**What the exercise asks**. When you have gone through the records, report how many lines include "collectd", giving the number and nothing more.

**Information supplied**.
⟨
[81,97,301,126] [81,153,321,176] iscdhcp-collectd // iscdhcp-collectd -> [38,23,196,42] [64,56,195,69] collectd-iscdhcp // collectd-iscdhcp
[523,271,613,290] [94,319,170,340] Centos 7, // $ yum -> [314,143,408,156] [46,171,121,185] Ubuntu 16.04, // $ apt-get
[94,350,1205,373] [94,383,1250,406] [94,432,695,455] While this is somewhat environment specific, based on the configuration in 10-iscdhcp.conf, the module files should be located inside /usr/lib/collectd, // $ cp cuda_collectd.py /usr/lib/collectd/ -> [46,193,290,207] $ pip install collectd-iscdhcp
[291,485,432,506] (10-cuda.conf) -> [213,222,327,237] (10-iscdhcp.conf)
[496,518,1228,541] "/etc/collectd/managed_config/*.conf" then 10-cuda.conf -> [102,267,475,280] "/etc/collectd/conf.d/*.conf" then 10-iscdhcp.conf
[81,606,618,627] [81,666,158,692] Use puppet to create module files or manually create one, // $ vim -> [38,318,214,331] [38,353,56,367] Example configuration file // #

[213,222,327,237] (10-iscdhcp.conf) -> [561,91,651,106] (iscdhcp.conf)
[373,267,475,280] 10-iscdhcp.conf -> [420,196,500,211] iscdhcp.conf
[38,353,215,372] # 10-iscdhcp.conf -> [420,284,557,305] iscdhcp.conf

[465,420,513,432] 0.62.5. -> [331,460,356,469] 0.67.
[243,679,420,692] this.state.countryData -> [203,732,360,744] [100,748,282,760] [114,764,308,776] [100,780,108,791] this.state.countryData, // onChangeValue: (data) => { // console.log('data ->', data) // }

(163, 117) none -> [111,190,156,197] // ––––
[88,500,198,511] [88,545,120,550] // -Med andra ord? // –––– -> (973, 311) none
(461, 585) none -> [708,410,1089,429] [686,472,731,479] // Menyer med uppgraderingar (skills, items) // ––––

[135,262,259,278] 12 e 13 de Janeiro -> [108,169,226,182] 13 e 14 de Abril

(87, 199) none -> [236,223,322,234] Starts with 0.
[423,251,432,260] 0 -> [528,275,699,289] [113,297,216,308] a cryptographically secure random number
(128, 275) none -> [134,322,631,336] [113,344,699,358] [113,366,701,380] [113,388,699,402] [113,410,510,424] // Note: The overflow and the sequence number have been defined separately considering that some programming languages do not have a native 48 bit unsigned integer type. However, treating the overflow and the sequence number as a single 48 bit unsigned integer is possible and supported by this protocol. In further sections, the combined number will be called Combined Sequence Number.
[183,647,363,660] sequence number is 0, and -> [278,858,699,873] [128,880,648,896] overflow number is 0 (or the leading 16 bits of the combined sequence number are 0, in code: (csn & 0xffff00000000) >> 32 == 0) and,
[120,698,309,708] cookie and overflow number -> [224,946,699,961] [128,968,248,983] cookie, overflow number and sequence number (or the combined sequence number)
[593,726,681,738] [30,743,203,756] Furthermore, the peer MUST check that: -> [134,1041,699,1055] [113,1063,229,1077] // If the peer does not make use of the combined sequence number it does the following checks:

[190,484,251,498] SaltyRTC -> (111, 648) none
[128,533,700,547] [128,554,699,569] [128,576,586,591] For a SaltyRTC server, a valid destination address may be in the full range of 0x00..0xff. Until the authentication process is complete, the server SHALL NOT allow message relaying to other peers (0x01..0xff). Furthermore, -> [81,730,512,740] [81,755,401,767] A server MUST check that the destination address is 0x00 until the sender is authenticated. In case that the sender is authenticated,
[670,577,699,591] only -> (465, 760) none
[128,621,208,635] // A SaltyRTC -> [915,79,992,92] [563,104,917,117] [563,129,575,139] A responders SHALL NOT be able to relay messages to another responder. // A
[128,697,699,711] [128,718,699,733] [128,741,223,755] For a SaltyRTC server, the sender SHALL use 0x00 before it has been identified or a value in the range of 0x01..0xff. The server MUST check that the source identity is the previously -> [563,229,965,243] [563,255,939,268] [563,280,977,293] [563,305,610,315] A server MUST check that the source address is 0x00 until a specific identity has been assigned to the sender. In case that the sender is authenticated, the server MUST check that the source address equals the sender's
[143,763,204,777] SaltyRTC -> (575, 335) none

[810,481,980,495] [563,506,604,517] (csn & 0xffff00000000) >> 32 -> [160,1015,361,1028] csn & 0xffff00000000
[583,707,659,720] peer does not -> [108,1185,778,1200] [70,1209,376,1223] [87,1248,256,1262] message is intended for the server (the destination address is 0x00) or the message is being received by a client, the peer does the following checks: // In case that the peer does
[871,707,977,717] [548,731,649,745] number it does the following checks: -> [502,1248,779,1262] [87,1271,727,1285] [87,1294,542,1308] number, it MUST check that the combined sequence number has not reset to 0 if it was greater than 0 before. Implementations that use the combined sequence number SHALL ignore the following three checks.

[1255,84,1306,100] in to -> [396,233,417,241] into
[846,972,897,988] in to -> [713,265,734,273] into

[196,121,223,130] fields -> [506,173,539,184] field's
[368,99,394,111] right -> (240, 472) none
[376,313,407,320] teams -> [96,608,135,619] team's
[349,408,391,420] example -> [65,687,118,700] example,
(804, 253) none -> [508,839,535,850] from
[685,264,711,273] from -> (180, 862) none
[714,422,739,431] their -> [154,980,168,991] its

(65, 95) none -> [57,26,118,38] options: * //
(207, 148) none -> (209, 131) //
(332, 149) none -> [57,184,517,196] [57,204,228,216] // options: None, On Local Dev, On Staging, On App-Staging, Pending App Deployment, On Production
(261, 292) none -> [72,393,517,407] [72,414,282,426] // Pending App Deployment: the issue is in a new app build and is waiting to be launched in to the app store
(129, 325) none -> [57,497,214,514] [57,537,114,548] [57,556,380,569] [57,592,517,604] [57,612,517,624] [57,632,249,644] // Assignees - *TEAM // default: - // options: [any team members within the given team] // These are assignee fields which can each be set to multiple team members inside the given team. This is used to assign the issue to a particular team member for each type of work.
⟩
**Solution to the exercise**. 3